Later, when the company has dispersed, Bert resolves to remind his partner that indeed they are performers, but it is the paying audience, and not George’s mythical America, that expects. Mr. Booker T. Washington and Mr. W. E. B. DuBois exist for the purposes of agitation and revolution for the colored race, but Mr. Bert Williams and Mr. George Walker are entertainers, and they have to respect the conventions of the time or face the consequences. It is right and proper that Williams and Walker should develop progressive new material and new dances, but they should also remember that there are many others who are eager to take their place. Too much fighting talk is not going to help anybody, and have not things already improved? They are not doing buck and wing dances or breakdowns anymore, and they are slowly cakewalking their way into history with a talent that has been seared and trained for the stage. He will remind George that it is through hard work and application that Mr. Bert Williams has developed his timing to the point where he knows how to delay and hold back. The audience may think they are watching a powerless man but they are, in fact, watching art. We must understand how to make them feel safe, George. We must see the line. We cross that line, George, then who is going to pay to see us? They feel safe watching a supposedly powerless man playing an even more powerless thing. Williams and Walker have to respect this and simply strive to be the center of laughter, not the object of it. In time an alternative to the counterfeit colored culture that besmirches our stage will emerge, but only in time. Right now nobody will pay to see the colored man be himself, so we must tread carefully. This kind of talk is not going to help anybody, George. It’s just feel-good talk for the company, nothing more to it than that. Later, when the company has dispersed, Bert will remind his partner of the reality of the situation.

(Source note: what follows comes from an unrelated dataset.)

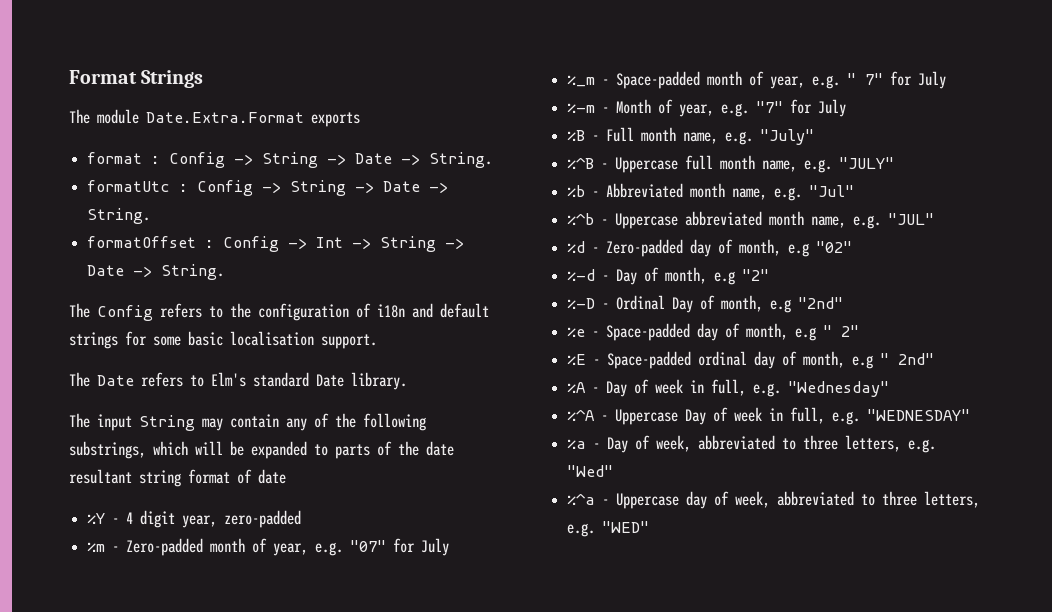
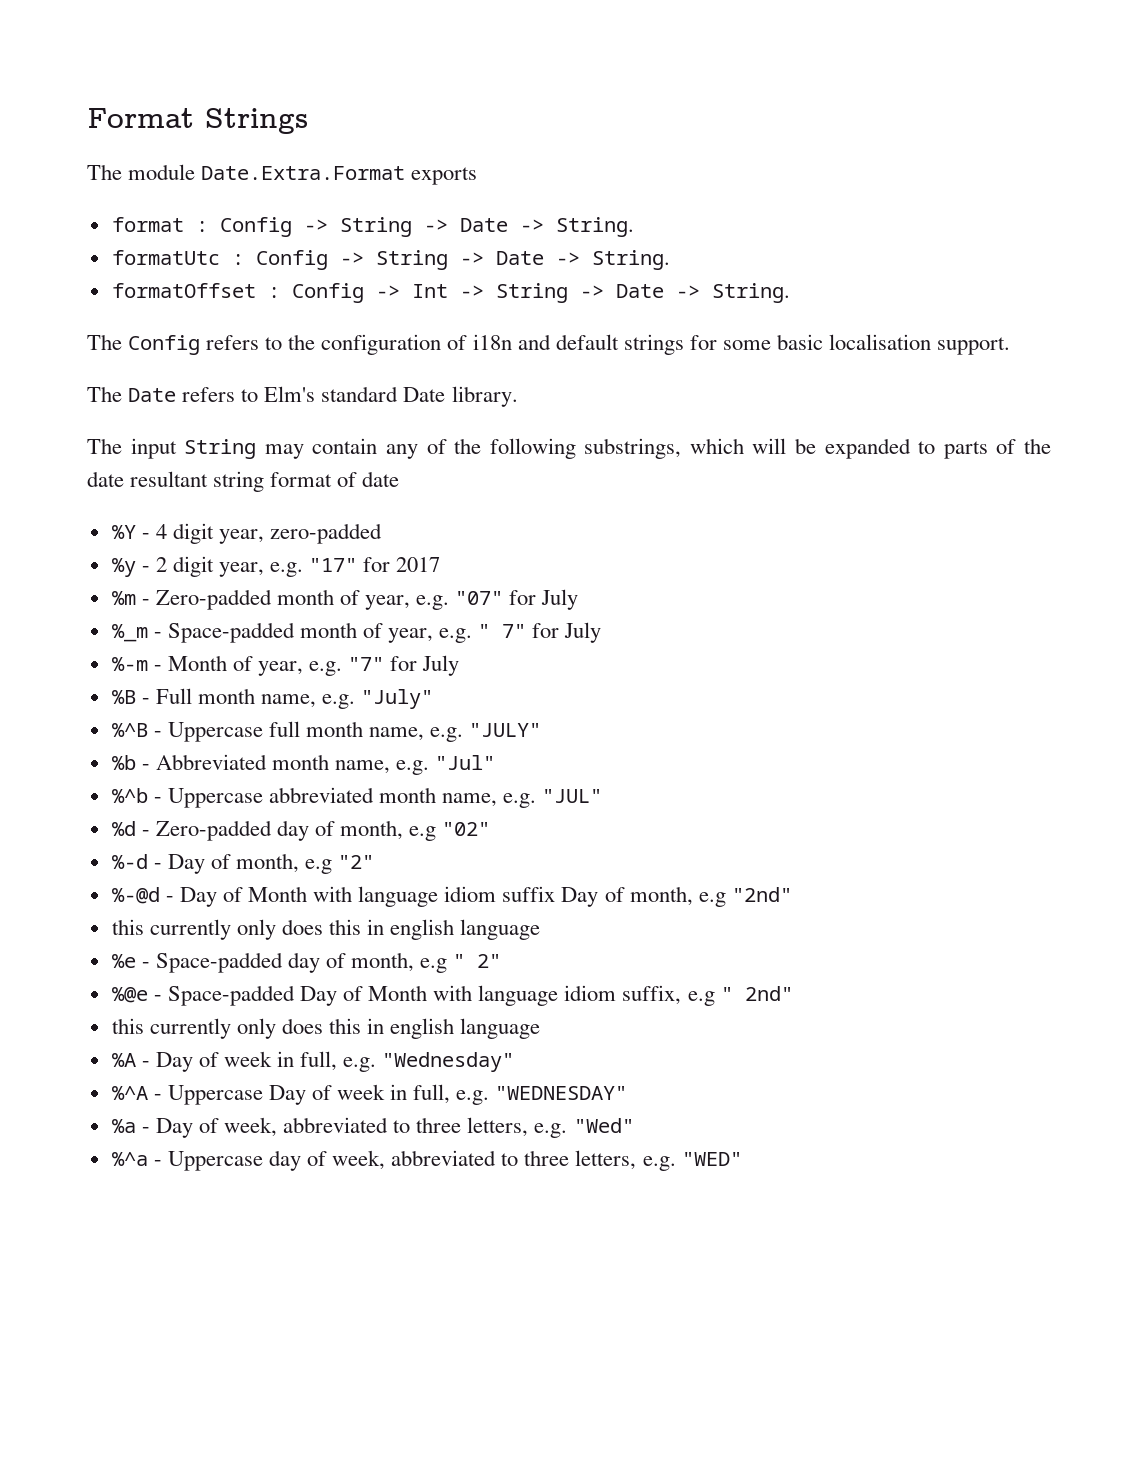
(302, 519) none -> [111,556,441,577] // %y - 2 digit year, e.g. "17" for 2017
[567,295,666,310] %-D - Ordinal -> [111,886,556,907] %-@d - Day of Month with language idiom suffix
(844, 303) none -> [111,919,541,940] // this currently only does this in english language
[567,351,935,369] %E - Space-padded ordinal day of month, e.g " 2nd" -> [111,985,793,1006] [111,1018,541,1039] %@e - Space-padded Day of Month with language idiom suffix, e.g " 2nd" // this currently only does this in english language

This may sound snobbish, though it isn’t; I’m not a native of the United States, but a West Indian, and I must take solace from my philosophy so long as I can earn my livelihood in this country. The rebellion is all out of me, for I know that it is up to me, and that this is the only civilization in the world where a man’s color makes a difference, other matters being regarded as equal. You must admit that there’s food for thought, not necessarily bitter, in the fact that in London I may sit in open lodge with a premier of Great Britain, and be entertained in the home of a distinguished novelist, while here in the United States, which fought four years for a certain principle, I am often treated with an air of personal condescension by the gentleman who sweeps out my dressing room, or the gentleman whose duty it is to turn the spot light on me, if the stage directions call upon him to do.

BERT WILLIAMS

But after Bert diplomatically reminds an unusually quiet George of the reality of the situation as he sees it, he asks his silent friend to help him figure out another question. George, you ever ask yourself why a white man would want to blacken his face with cork, dress down a point or two beneath the lowest of his race, and jig and dance around and pretend he’s a colored man? I mean, try and walk like him, talk like him, make gestures, laugh, strike poses, behave just like how he imagines a colored man does. The fact is they do not like us, George, and they choose not to eat, drink, or live with colored folks, yet they must have some part of themselves that wants to be like us. But not like us truly, but some approximation of us; a strange creature of boundless appetite that they imagine to be us. Tell me, George, why do they want to be like us? But George is still thinking about something else.